As we were farther and farther away from Yangon, the scenes around us became more and more countrified and pleasant. Now and then, hills with a small pagoda at their top with a shady tree behind and the blue sky and ranges of gray mountains rolling in the distant background swung into view. Roofed stair-causes were seen leading up to the top of the hills. It seemed to me that the twinkling of bells from the pagodas was heard. I had a feeling of religious awe as if in the precincts of a monastery or a meditation centre. These pagoda-crowned hills suggest that the Myanmars is a peace-loving people who take shelter in the loving-kindness of the Compassionate Buddha. At some spots, the road passed by steep hill-sides resembling freshly-cut slices of bread, where some horizontally stratified rocks were found embedded in the rock matrix. In some places, the gullies on the roadside dropped away gradually to a considerable depth as far as a place where another chain of thinly-wooded hills rose again abruptly.

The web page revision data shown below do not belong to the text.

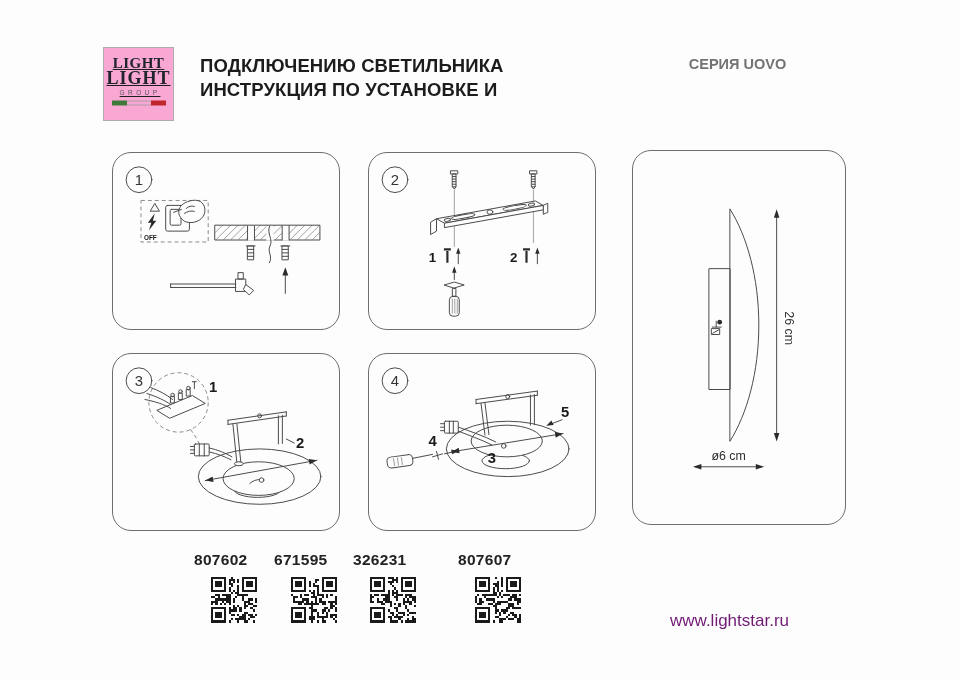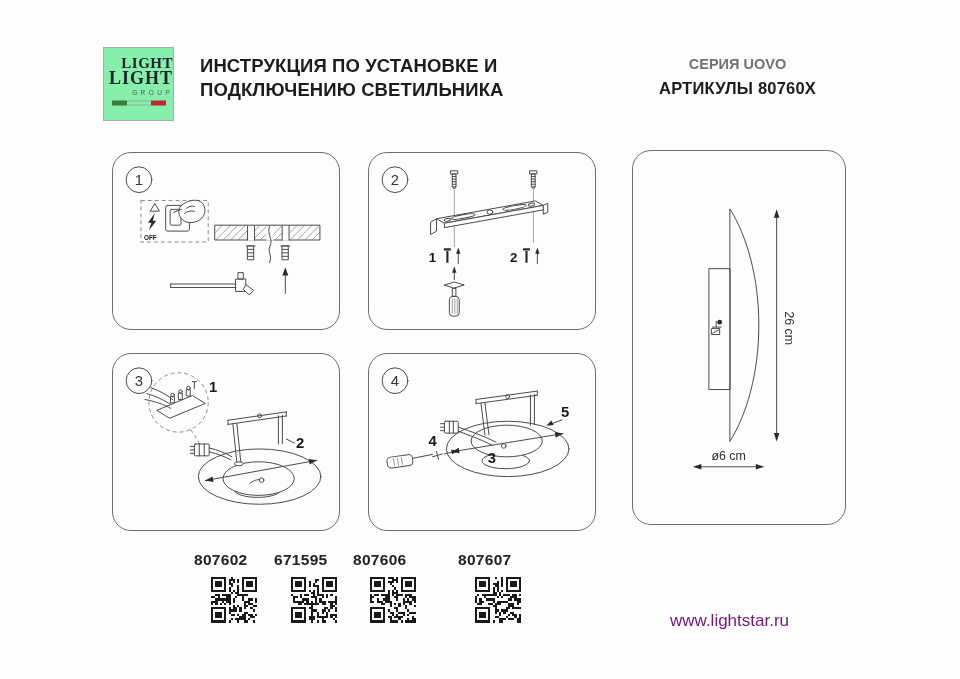"LIGHT" .logo-box { background: #86efac -> #f9a8d4; text-align: right -> center; text-decoration: none -> underline }
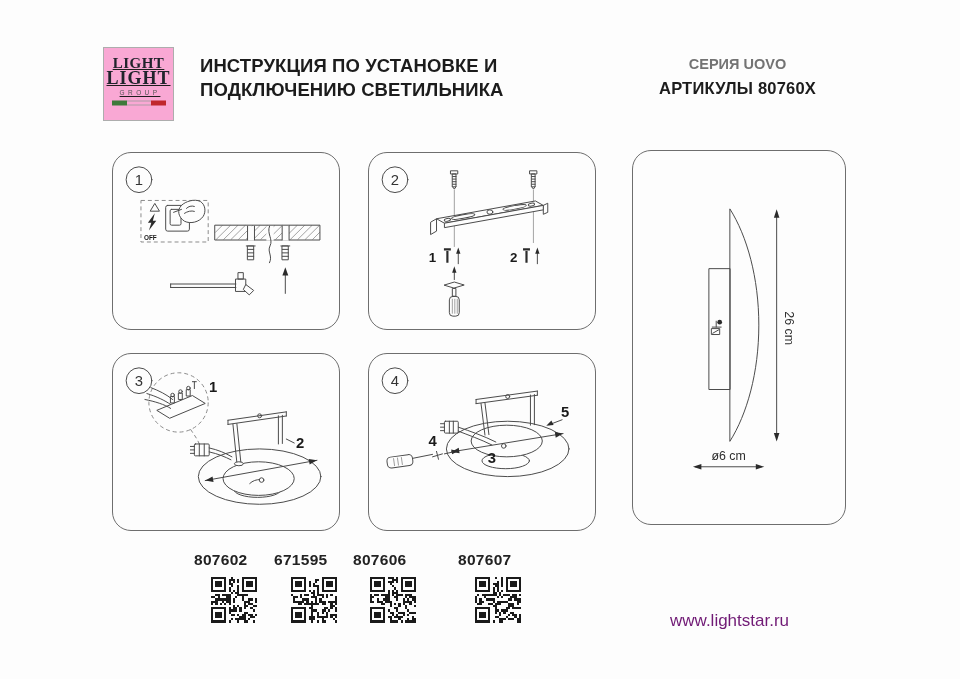"ИНСТРУКЦИЯ ПО УСТАНОВКЕ И" div { order: before "ПОДКЛЮЧЕНИЮ СВЕТИЛЬНИКА" -> after "ПОДКЛЮЧЕНИЮ СВЕТИЛЬНИКА" }
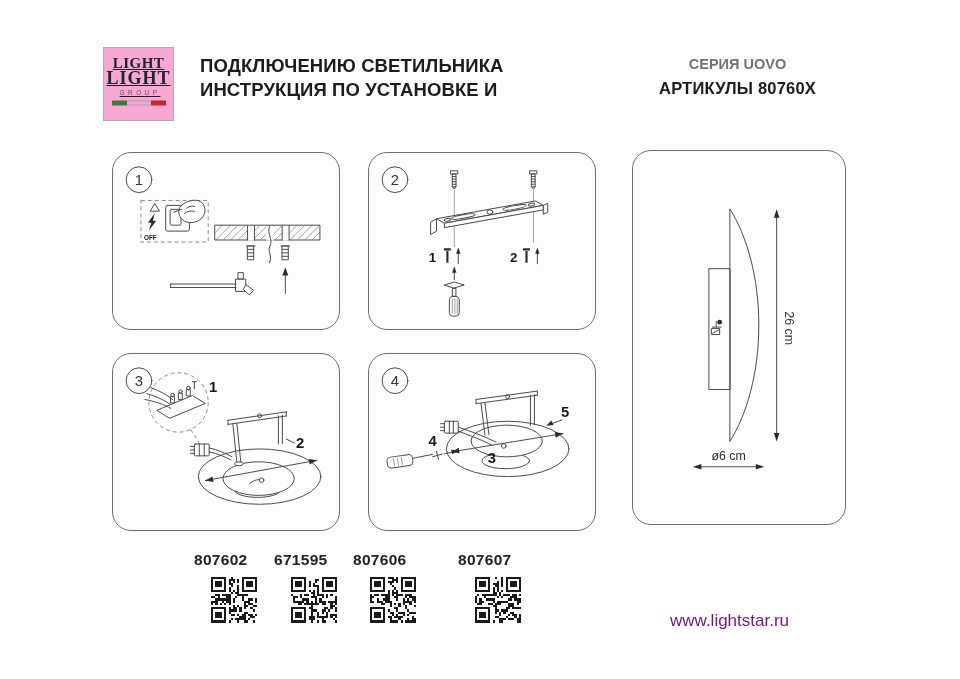"АРТИКУЛЫ 80760X" div.series-articles { html: <div>АРТИКУЛЫ 80760X</div> -> none }
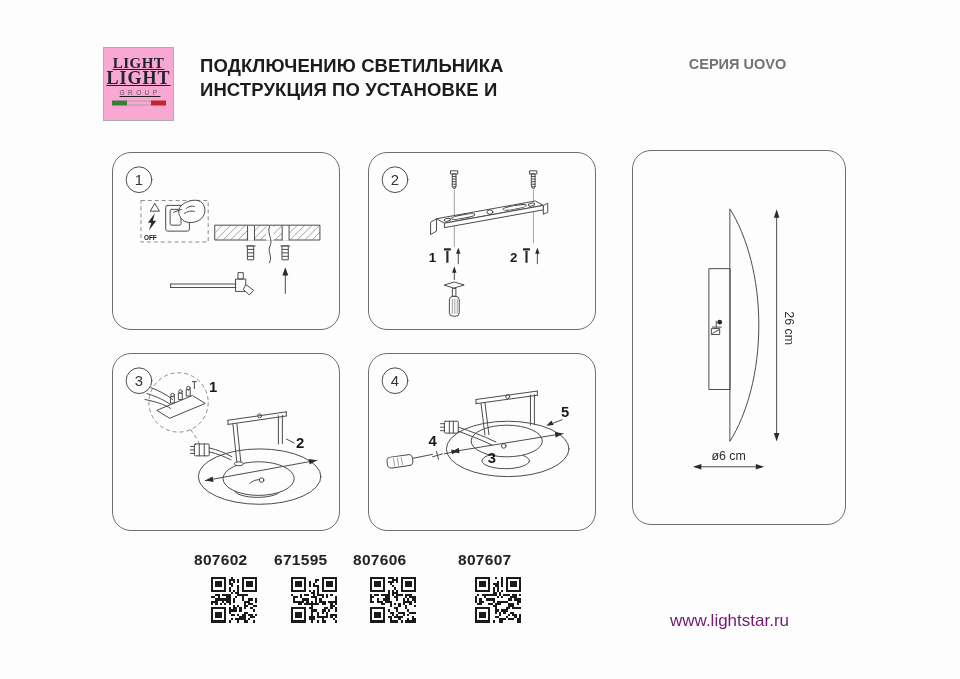"807606" div.article-number { text: 807606 -> 326231 }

We often saw a few villagers plodding along the tracks through wooded lands on the road-sides to the neighbouring villages. Micro-wave towers were occasionally seen standing tall above the trees growing on hills. At a certain place, we saw the National Power Grid running east-west through far-off hills. We also espied hay-stacks in some harvested fields. Often, we saw some cattle lumbering down the grassy moors lining the road.